Edit difference data

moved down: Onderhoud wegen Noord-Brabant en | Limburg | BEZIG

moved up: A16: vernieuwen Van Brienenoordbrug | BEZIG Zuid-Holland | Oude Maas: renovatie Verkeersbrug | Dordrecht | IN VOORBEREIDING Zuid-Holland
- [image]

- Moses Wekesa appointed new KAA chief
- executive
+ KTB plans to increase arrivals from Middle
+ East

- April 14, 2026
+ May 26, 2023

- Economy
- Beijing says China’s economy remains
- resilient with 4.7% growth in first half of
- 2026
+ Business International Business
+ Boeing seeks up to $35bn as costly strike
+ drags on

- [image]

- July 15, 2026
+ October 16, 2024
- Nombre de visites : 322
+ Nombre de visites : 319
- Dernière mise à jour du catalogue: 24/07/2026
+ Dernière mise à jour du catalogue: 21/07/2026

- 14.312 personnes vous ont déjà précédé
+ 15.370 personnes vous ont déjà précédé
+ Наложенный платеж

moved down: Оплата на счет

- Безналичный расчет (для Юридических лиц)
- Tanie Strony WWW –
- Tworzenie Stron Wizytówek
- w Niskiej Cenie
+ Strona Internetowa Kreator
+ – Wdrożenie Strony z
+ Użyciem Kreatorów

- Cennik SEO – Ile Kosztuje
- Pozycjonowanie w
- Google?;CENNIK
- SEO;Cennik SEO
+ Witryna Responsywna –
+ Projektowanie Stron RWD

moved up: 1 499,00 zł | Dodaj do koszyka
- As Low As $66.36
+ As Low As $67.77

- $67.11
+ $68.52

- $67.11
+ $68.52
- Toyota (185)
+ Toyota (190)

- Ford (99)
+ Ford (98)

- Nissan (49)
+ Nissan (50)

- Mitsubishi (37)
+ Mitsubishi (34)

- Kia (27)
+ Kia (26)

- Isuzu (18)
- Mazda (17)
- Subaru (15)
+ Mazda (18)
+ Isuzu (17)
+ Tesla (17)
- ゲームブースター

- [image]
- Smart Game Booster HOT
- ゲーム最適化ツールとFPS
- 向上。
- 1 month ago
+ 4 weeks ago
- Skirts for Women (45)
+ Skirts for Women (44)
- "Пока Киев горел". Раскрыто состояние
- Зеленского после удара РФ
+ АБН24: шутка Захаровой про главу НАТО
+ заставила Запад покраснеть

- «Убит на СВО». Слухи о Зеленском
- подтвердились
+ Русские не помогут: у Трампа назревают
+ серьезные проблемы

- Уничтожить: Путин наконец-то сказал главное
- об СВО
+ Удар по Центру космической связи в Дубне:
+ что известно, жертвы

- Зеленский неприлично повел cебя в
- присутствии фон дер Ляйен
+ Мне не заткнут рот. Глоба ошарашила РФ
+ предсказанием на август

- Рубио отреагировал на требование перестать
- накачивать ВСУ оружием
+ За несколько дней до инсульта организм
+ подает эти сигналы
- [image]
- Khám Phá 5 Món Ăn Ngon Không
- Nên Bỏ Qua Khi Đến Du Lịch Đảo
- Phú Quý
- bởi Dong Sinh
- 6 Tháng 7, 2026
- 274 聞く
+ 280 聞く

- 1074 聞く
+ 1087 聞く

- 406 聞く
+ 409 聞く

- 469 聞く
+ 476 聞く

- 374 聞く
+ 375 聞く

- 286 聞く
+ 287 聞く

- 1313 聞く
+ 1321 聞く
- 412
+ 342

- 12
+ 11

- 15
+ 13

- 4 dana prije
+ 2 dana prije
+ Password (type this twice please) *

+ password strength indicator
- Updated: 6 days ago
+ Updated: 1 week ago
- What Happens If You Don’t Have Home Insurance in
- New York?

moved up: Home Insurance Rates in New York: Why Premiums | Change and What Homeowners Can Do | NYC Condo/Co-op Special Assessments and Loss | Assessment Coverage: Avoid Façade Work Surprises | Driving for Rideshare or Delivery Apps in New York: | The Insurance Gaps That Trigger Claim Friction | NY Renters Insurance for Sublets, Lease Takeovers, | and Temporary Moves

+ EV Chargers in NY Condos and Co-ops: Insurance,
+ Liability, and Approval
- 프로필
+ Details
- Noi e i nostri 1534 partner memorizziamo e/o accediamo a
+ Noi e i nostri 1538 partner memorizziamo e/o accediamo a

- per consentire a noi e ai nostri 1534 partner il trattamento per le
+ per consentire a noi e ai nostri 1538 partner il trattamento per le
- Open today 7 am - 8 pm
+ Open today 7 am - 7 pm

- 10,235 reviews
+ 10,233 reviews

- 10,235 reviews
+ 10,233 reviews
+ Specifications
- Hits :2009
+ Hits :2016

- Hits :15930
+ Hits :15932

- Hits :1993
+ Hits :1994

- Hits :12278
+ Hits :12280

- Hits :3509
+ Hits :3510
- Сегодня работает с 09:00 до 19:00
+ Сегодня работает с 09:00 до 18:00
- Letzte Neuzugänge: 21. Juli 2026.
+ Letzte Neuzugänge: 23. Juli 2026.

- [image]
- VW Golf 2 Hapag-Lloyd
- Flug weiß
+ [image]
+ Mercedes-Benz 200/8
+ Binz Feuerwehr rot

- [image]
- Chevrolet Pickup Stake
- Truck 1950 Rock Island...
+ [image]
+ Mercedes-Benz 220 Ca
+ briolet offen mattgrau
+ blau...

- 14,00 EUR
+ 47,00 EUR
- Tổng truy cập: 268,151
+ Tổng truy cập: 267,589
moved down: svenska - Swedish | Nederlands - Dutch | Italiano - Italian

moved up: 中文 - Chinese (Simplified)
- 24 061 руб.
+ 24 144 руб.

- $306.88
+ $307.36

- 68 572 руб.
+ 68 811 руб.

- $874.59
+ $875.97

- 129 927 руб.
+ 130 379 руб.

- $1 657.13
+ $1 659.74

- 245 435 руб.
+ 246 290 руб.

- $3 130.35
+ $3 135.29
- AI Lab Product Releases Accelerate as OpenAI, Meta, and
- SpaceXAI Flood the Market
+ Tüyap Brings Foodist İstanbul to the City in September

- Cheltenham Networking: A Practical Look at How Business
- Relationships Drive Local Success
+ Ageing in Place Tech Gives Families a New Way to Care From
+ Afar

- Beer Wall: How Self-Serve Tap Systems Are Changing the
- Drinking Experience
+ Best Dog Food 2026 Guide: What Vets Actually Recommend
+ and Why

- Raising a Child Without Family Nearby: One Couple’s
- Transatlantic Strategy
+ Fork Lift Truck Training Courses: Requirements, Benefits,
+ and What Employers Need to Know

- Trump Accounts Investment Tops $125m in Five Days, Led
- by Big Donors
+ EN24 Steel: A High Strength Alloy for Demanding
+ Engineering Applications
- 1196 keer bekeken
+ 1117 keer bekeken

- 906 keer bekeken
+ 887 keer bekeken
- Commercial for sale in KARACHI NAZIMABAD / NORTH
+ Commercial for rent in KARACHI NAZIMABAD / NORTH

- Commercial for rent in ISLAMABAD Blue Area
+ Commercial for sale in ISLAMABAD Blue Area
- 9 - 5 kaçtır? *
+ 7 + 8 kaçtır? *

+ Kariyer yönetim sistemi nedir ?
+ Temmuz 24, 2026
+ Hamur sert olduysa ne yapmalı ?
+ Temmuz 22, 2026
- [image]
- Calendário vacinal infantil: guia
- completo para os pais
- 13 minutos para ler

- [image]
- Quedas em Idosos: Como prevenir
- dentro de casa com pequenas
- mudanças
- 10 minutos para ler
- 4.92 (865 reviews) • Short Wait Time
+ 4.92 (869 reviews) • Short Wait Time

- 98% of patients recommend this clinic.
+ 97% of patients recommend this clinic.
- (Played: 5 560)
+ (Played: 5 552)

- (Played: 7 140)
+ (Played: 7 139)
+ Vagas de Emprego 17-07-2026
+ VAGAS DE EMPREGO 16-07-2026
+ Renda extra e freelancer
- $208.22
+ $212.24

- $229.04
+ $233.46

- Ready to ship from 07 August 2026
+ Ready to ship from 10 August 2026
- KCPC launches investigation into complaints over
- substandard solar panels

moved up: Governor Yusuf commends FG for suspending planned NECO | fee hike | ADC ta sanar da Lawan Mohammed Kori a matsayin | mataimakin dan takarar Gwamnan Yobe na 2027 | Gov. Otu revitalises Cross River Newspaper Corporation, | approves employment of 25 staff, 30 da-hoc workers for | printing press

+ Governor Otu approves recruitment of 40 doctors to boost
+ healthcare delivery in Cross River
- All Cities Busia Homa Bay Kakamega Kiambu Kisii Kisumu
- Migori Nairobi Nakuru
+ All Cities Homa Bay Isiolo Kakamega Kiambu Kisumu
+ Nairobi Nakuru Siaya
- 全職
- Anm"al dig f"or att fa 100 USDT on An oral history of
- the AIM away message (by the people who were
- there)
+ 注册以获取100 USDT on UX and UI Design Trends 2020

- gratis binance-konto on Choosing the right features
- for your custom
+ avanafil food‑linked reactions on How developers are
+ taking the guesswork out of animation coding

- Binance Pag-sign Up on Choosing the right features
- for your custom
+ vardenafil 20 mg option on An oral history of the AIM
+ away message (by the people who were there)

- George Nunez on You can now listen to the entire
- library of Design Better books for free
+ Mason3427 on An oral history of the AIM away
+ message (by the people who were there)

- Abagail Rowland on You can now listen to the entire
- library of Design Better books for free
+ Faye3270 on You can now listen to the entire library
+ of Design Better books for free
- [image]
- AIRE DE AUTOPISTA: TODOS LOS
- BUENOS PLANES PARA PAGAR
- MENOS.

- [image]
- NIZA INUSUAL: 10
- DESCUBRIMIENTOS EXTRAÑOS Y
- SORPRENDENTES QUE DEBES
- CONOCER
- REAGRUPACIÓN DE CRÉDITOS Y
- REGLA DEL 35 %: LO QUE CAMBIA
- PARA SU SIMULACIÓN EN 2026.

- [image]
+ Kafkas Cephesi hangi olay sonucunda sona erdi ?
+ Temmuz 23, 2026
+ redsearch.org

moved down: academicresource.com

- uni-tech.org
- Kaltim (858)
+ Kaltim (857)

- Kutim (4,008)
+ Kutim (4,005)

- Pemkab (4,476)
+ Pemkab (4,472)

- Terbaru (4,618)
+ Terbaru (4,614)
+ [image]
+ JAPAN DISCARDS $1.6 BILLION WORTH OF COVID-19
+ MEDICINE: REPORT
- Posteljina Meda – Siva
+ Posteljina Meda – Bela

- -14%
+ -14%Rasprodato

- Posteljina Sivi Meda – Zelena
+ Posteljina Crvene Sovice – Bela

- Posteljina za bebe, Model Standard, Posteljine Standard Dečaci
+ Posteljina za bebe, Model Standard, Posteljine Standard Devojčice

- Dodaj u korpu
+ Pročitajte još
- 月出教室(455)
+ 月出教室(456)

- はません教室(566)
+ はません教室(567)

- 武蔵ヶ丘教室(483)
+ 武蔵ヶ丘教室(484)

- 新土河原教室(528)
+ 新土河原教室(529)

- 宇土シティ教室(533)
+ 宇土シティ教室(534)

## Problem to solve:
Return, word for word, every line from the line with "- Posteljina Sivi Meda – Zelena" to the final line of the data.

## Exercise answer:
- Posteljina Sivi Meda – Zelena
+ Posteljina Crvene Sovice – Bela

- Posteljina za bebe, Model Standard, Posteljine Standard Dečaci
+ Posteljina za bebe, Model Standard, Posteljine Standard Devojčice

- Dodaj u korpu
+ Pročitajte još
- 月出教室(455)
+ 月出教室(456)

- はません教室(566)
+ はません教室(567)

- 武蔵ヶ丘教室(483)
+ 武蔵ヶ丘教室(484)

- 新土河原教室(528)
+ 新土河原教室(529)

- 宇土シティ教室(533)
+ 宇土シティ教室(534)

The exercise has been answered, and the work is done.